There it was, right there, two paragraphs up! It’s not a secret what I think.

I think the unnamed thing is the spanking, abuse in all its forms.

Think of it as a path to power, if you like nouns for answers, like “power.” Personally, I’ve been thinking about it as a misguided path to “security,” myself, makes us sound nicer, like we’re on defense, when I want a noun to end a sentence about it with. OK, past tense, I had been thinking defense, but I’m letting go of that, I’m thinking aggression these days, but I still think power is too big a word to have meaning. It pretty much just means ability, or capability, that’s not a thing you can toss around or argue about or solve for. “Security” still works for me, as long is has the ironic quotation marks around it.

The main thing is, though, to think of abuse as that great, invisible problem no-one can name or even see, rather than to think of it as the solution, because, surprise, that’s why you can’t see it, you’ve got it labelled wrong.

I want to say, before I sign off, I’m not so cold.

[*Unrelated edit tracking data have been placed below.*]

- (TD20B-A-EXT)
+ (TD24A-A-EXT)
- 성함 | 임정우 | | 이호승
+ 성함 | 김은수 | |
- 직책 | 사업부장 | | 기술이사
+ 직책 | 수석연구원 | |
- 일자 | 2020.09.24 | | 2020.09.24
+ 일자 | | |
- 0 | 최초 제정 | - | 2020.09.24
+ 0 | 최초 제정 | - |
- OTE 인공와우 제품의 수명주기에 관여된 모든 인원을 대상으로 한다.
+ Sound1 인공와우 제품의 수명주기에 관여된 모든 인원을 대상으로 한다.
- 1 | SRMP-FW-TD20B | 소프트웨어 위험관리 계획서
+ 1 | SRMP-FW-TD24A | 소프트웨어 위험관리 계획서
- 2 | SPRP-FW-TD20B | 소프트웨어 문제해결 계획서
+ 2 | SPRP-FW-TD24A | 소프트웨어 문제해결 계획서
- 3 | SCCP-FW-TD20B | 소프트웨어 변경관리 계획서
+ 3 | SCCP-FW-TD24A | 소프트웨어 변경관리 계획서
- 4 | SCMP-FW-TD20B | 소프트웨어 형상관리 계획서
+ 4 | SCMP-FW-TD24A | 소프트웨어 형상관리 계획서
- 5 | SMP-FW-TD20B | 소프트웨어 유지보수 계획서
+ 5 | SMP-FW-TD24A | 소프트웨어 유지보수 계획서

Breaks my heart, thinking of us all banging our heads against this problem and not being able to name the monster, especially when I know the person I’m seeing fighting blindly against it is a sensitive thoughtful sort, someone really trying to work it out for us all, so many of them, of us. It’s both a personal and a universal human tragedy. I’m guessing Foucault left his own abuse aside, as we do, surely that was “only” a personal problem, and not to be included in any serious studies.

You know? I know you do.

 

Jeff

March 12th., 2020

Unrelatedness Theory

Unrelatedness Theory

 

It’s something I hadn’t considered, not really breaking one of my rules to miss it, but definitely failing to apply a test I often brag about – flipping an idea upside-down, learn what it is better by seeing its reverse. My theoretical reader must know all the names I’ve been using, AST, Murphy’s Law of Nature, ‘the whip and the human response to it’ in the latest – well, this title is only saying, maybe all I’ve got is existing theory in reverse language? Self doubt is good for folks who are trying to pass themselves off as “thinkers.”

If relatedness theory is how altruistic behaviour decreases with genetic distance like light in spatial distance, then unrelatedness theory would be how antisocial behaviour increases with genetic distance, same, same?

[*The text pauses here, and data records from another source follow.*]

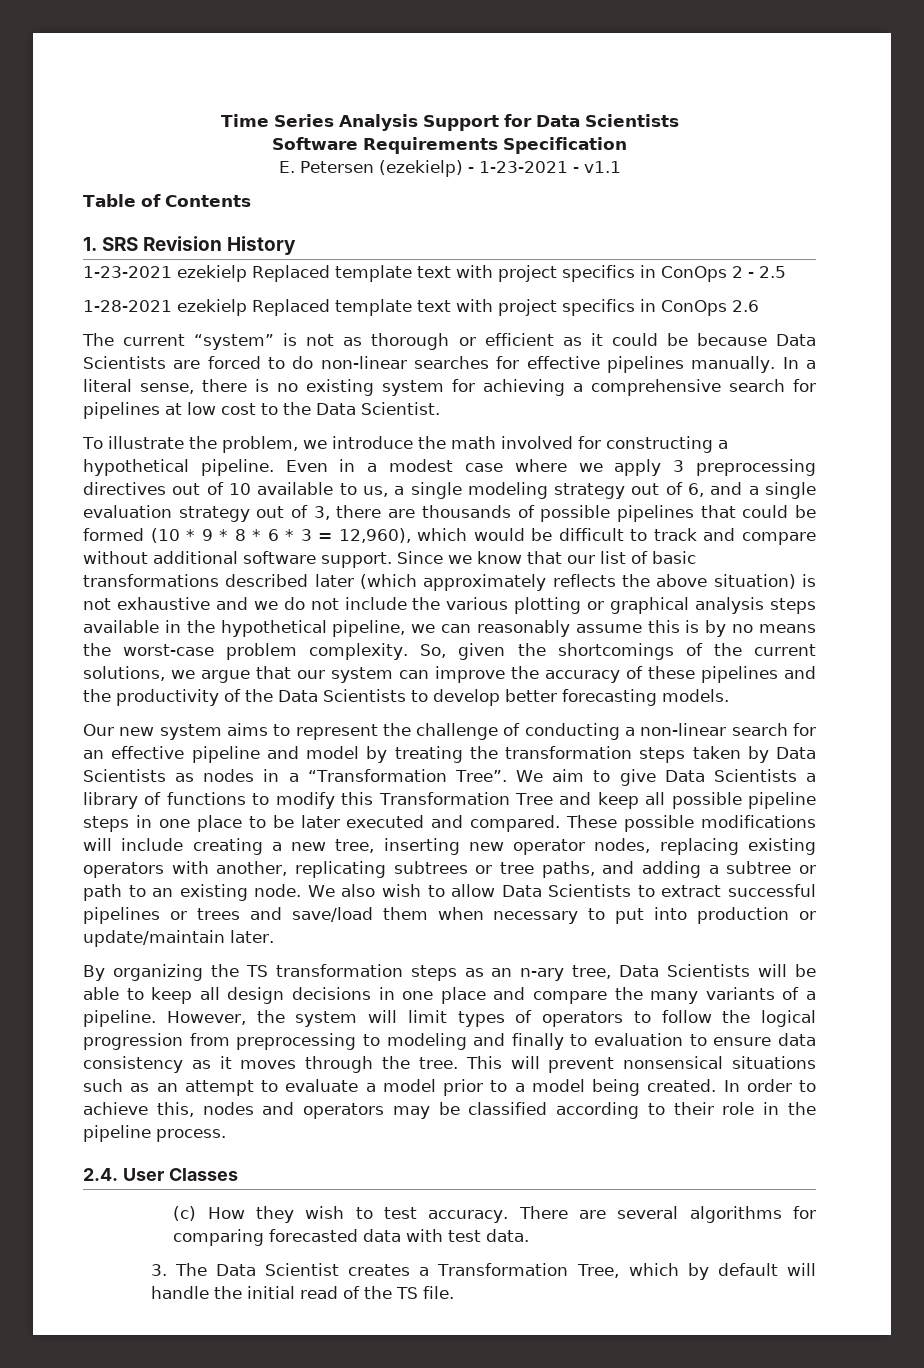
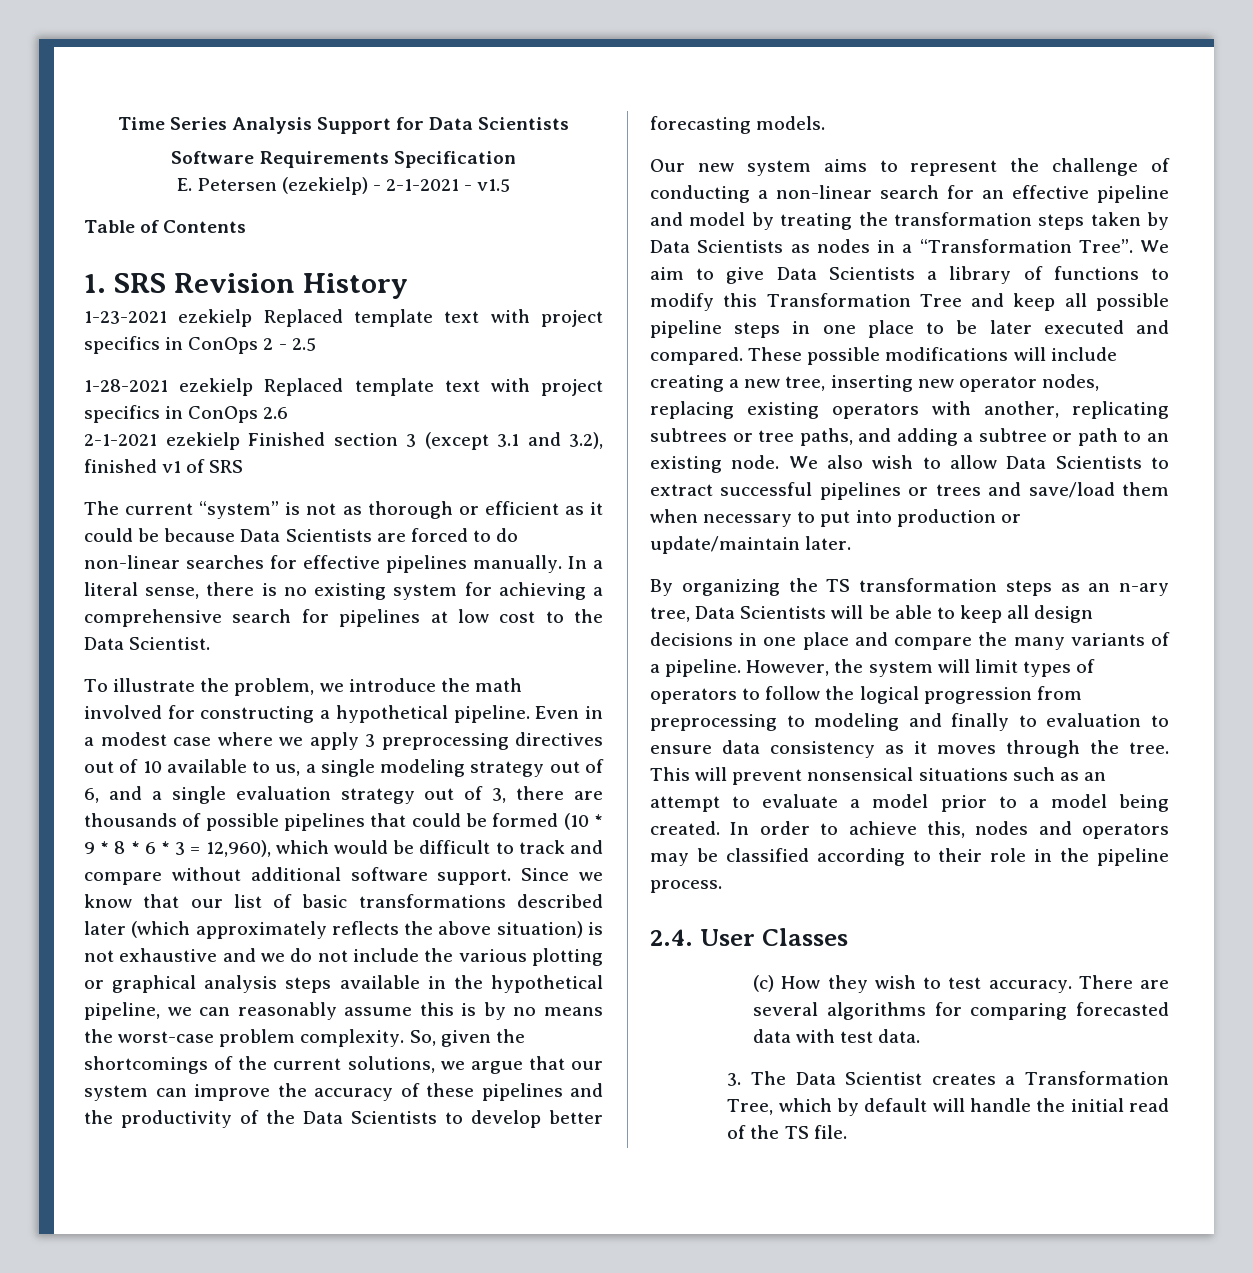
- E. Petersen (ezekielp) - 1-23-2021 - v1.1
+ E. Petersen (ezekielp) - 2-1-2021 - v1.5
+ 2-1-2021 ezekielp Finished section 3 (except 3.1 and 3.2), finished v1 of SRS

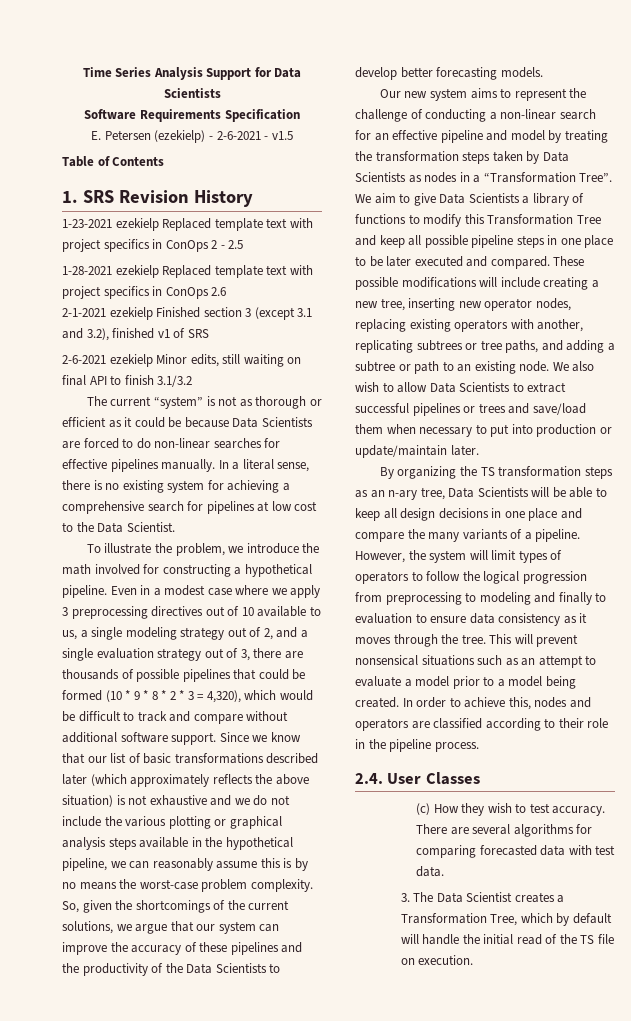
- E. Petersen (ezekielp) - 2-1-2021 - v1.5
+ E. Petersen (ezekielp) - 2-6-2021 - v1.5
+ 2-6-2021 ezekielp Minor edits, still waiting on final API to finish 3.1/3.2
- Even in a modest case where we apply 3 preprocessing directives out of 10 available to us, a single modeling strategy out of 6, and a single evaluation strategy out of 3, there are thousands of possible pipelines that could be formed (10 * 9 * 8 * 6 * 3 = 12,960), which would be difficult to track and compare without additional software support.
+ Even in a modest case where we apply 3 preprocessing directives out of 10 available to us, a single modeling strategy out of 2, and a single evaluation strategy out of 3, there are thousands of possible pipelines that could be formed (10 * 9 * 8 * 2 * 3 = 4,320), which would be difficult to track and compare without additional software support.
- In order to achieve this, nodes and operators may be classified according to their role in the pipeline process.
+ In order to achieve this, nodes and operators are classified according to their role in the pipeline process.
- 3. The Data Scientist creates a Transformation Tree, which by default will handle the initial read of the TS file.
+ 3. The Data Scientist creates a Transformation Tree, which by default will handle the initial read of the TS file on execution.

Except at first glance, that creature looks very different on its back!

First of all, it’s true enough in its most extreme terms, lethal conflict, it’s mostly the unrelated we hunt and kill, sure.

Second, though, it rings a lot less . . . obvious. In negative relief, we are talking about causative things: antisocial behaviour is a powerful thing in the world whereas “prosocial behaviour” is mostly only the absence of hurting and killing behaviour. Psychologically, again, this from The Nurture Assumption, which, I know, but that was supposed to be a compendium, socialization researchers have failed to find much evidence in development for prosocial nurturing.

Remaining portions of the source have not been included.